Two years after taking a puck to the eye and one year after the Vancouver Canucks said it wasn’t safe for him to play, Manny Malhotra is again dominating faceoff circles in the NHL. But it’s been a long road back.
Two years after taking a puck to the eye and one year after the Vancouver Canucks said it wasn’t safe for him to play, Manny Malhotra is again dominating faceoff circles in the NHL. But it’s been a long road back.

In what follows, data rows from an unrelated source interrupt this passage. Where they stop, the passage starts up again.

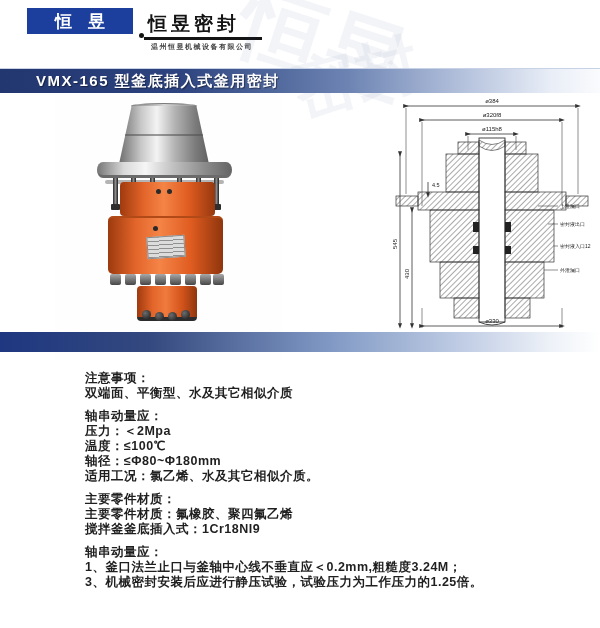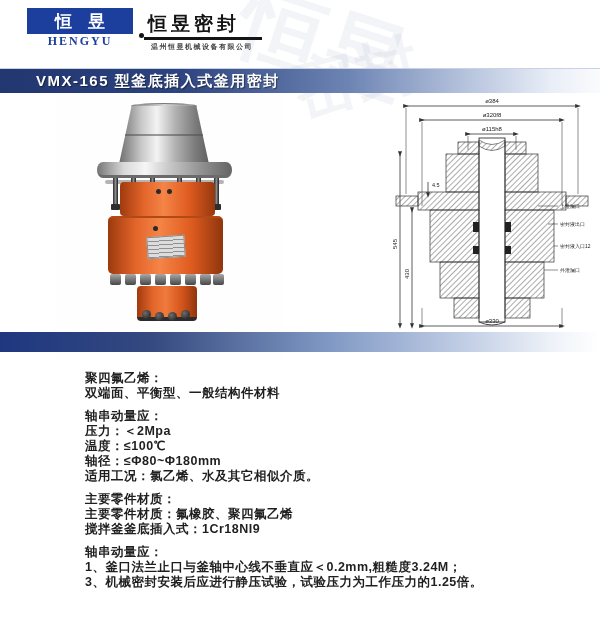--- a/index.html
+++ b/index.html
@@ -87,7 +87,6 @@
 
 <div class="header">
   <div class="logo-box">恒昱</div>
-  <div class="logo-sub">HENGYU</div>
   <div class="brand-name">恒昱密封</div>
   <div class="brand-rule"></div>
   <div class="brand-company">温州恒昱机械设备有限公司</div>

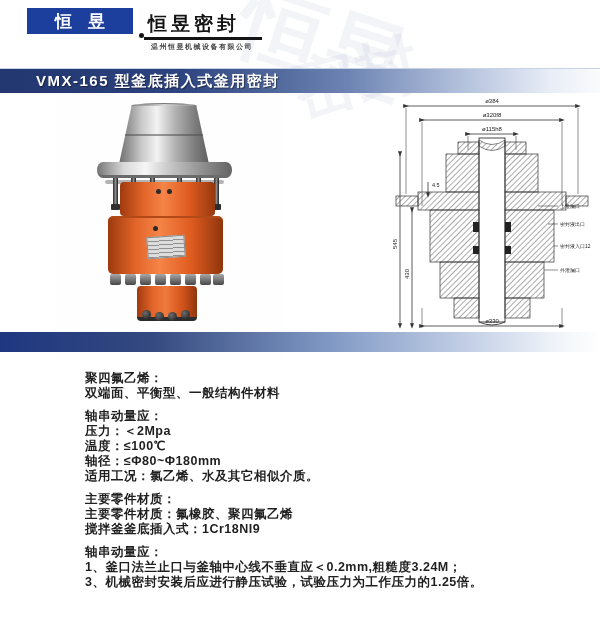--- a/index.html
+++ b/index.html
@@ -221,7 +221,7 @@
 
 <div class="sections">
     <div class="text-section">
-      <div class="sec-heading">聚四氟乙烯：</div>
+      <div class="sec-heading">注意事项：</div>
       <div class="sec-line">双端面、平衡型、一般结构件材料</div>
     </div>
     <div class="text-section">

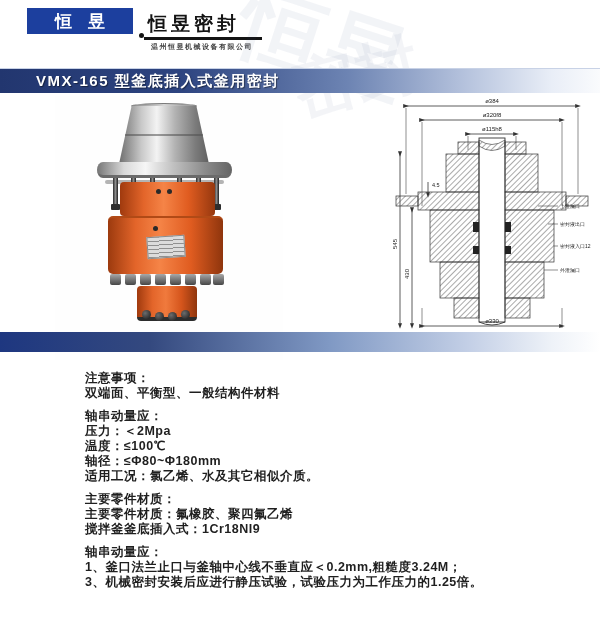--- a/index.html
+++ b/index.html
@@ -222,7 +222,7 @@
 <div class="sections">
     <div class="text-section">
       <div class="sec-heading">注意事项：</div>
-      <div class="sec-line">双端面、平衡型、一般结构件材料</div>
+      <div class="sec-line">双端面、平衡型、水及其它相似介质</div>
     </div>
     <div class="text-section">
       <div class="sec-heading">轴串动量应：</div>

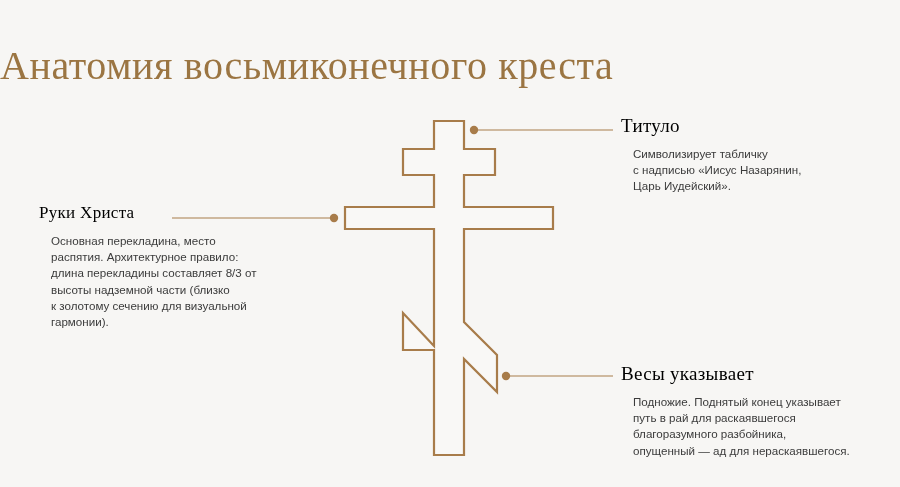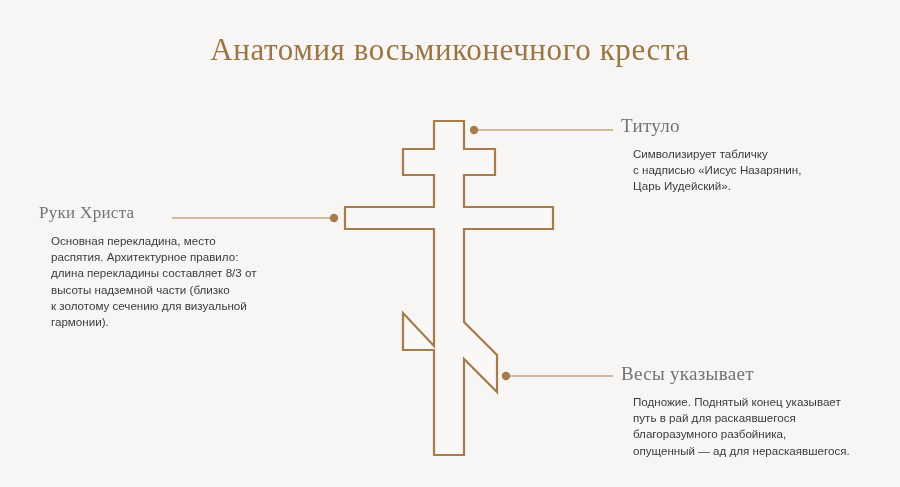--- a/index.html
+++ b/index.html
@@ -26,11 +26,11 @@
   #page-title {
     position: absolute;
     left: 0;
-    top: 32px;
+    top: 42px;
     width: 900px;
-    text-align: center;
+    text-align: left;
     font-family: "Liberation Serif", "DejaVu Serif", serif;
-    font-size: 31px;
+    font-size: 40px;
     letter-spacing: 0.6px;
     color: #9b7542;
     white-space: nowrap;

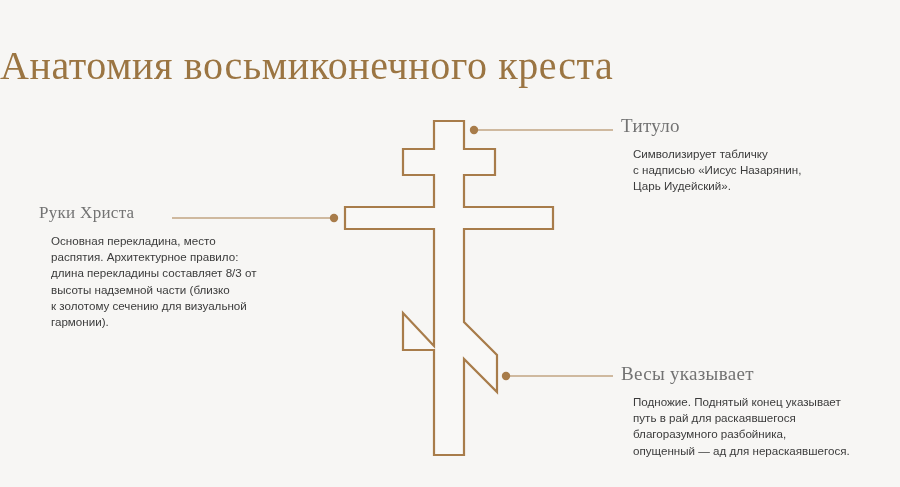--- a/index.html
+++ b/index.html
@@ -52,7 +52,7 @@
   .annotation-heading {
     font-family: "Liberation Serif", "DejaVu Serif", serif;
     font-size: 19px;
-    color: #737373;
+    color: #000000;
     letter-spacing: 0.3px;
     white-space: nowrap;
     margin: 0;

After the Canucks sat Malhotra out most of last season and let his contract expire in the summer, the Carolina Hurricanes took a flier and gave him a tryout with their American League affiliate, the Charlotte Checkers. Malhotra made the roster and turned that into a pro contract with Carolina.

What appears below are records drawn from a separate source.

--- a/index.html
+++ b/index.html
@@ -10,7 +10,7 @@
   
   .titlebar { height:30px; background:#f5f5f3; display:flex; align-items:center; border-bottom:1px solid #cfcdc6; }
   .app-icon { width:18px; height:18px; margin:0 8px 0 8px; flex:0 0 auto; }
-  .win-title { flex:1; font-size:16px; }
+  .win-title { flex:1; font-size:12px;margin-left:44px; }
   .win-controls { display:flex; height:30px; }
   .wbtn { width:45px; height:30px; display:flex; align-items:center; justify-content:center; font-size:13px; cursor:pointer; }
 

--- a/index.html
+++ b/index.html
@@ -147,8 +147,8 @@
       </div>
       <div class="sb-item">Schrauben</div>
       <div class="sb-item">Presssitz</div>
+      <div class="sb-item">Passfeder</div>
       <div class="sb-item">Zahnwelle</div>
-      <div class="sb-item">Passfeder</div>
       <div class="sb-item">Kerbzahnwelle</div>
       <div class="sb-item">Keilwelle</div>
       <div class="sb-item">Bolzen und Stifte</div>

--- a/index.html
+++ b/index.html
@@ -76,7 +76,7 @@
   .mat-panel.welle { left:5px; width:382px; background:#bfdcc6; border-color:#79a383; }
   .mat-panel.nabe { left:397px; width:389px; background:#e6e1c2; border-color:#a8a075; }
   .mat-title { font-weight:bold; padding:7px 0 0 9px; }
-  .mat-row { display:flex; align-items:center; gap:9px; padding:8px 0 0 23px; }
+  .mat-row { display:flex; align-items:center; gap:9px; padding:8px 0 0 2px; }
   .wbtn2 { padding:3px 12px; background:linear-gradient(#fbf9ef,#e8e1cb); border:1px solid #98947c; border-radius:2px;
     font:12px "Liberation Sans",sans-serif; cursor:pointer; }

“Having the opportunity to come back to the NHL is incredible,” Malhotra said. “I’ve never taken a day for granted in this league and when you get the opportunity to continue your career you’re very thankful for it.”
Malhotra was hit in the left eye by a puck Mar. 16, 2011, while playing for the Canucks. The injury cost him much of the vision in his eye and forced him to miss most of Vancouver’s run to the Stanley Cup final. He was back with the team for 2011-12, but in a reduced role because management felt he wasn’t the same player after the injury.

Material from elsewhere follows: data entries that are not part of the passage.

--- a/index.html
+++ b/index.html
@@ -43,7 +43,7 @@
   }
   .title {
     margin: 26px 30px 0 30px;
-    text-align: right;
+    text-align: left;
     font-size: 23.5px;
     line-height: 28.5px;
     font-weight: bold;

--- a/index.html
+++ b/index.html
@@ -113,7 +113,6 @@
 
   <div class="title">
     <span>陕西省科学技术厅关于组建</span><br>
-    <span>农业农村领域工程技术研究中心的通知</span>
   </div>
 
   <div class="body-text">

Malhotra renewed his commitment to training prior to 2012-13, but he appeared in just nine games for the Canucks before GM Mike Gillis put him on injured reserve, saying it wasn’t safe for him to play in the NHL.
“We felt strongly last year that there was a risk with him out on the ice,” Gillis said at a press conference Feb. 14, 2013. “I wasn’t prepared to live with that.”
But Malhotra wasn’t ready to let the injury end his career.
“It was obviously very frustrating to me, after so many years, being told you’re not allowed to do what you love to do,” Malhotra said. “I didn’t agree at all with Mike’s comments and how he saw what I was doing out there.”
Malhotra joined the Hurricanes in November and has been a regular ever since, centering the fourth line, eating up valuable shorthanded minutes and continuing his faceoff dominance. He said the eye injury hasn’t affected his approach to taking draws and the numbers bear that out. At the halfway mark of the season, Malhotra ranked top-five in the league in faceoff winning percentage, hovering around the 60-percent mark.
“I’m feeling more confident. I’m feeling more like myself now,” Malhotra said. “I keep repeating to myself, I feel ‘normal’ again.”